Study limitations include small sample size and potential selection bias, which may impact generalizability of the results. Moreover, the absence of greater follow-up data restricts our ability to assess the test's utility over an extended period of time. Despite these limitations, the findings provide preliminary insights, and further studies with larger cohorts are needed to better establish the clinical utility of the MSDA test.

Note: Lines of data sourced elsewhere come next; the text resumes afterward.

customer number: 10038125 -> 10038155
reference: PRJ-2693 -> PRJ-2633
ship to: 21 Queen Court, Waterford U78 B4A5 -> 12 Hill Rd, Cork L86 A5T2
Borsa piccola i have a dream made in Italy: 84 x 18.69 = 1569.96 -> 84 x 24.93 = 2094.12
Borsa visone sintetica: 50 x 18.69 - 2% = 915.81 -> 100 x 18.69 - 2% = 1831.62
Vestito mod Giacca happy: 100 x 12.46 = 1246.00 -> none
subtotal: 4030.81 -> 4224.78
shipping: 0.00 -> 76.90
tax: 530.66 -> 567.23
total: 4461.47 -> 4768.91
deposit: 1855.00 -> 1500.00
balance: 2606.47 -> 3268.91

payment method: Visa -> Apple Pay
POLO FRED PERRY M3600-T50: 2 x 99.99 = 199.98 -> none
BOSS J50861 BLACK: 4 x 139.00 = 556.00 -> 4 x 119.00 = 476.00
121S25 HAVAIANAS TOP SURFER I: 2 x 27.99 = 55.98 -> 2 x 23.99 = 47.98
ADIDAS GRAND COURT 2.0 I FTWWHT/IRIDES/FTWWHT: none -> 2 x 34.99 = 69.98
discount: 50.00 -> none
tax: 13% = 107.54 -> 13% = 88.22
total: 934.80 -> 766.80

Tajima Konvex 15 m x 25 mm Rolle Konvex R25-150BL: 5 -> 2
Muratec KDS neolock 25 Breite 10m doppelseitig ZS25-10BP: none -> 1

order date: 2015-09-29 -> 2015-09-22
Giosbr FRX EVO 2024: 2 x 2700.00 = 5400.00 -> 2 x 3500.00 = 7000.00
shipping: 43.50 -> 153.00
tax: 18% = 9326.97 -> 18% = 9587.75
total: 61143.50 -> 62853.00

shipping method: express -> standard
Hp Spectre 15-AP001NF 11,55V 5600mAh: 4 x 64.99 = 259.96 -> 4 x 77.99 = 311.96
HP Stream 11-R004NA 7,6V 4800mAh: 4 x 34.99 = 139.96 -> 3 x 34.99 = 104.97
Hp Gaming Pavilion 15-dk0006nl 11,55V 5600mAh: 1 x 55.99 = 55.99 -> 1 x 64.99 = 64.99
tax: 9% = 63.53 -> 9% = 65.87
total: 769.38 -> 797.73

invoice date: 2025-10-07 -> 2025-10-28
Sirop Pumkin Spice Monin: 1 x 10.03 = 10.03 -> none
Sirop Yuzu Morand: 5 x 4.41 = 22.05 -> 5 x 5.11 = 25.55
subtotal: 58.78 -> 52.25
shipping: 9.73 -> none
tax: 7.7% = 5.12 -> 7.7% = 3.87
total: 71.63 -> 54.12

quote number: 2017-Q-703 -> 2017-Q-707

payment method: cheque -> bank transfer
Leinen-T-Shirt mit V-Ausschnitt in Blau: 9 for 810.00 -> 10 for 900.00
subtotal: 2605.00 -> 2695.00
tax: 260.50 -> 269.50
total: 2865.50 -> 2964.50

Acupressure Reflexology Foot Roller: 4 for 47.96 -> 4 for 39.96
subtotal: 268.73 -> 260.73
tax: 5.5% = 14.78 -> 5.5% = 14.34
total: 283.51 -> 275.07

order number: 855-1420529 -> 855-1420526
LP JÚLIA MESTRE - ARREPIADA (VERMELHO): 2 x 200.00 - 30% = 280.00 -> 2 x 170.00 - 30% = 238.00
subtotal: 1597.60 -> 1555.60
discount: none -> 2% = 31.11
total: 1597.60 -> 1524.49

This case series illustrates that disease activity scores appear to correlate with clinical relapses, radiographic brain and/or spinal disease, and efficacy of therapy. The MSDA test may be used to verify stability and may support the clinical decision to alter therapy. The initial baseline results from the case studies reported here provide snapshot MSDA scores that may change with both clinical and subclinical disease activity. Therefore, the ability to follow patients longitudinally will provide additional insights into patient disease activity and may impact clinical decision-making. In short, the MSDA test is a quality biomarker assay panel due to not only its specificity, reliability, and sensitivity,^8,9  but also its clinical relevance, response to treatment, and clinical utility. Future directions include additional longitudinal following of patients, MSDA scores through disease activity cycle (pre- and post relapse), and DMT response signatures and predictors.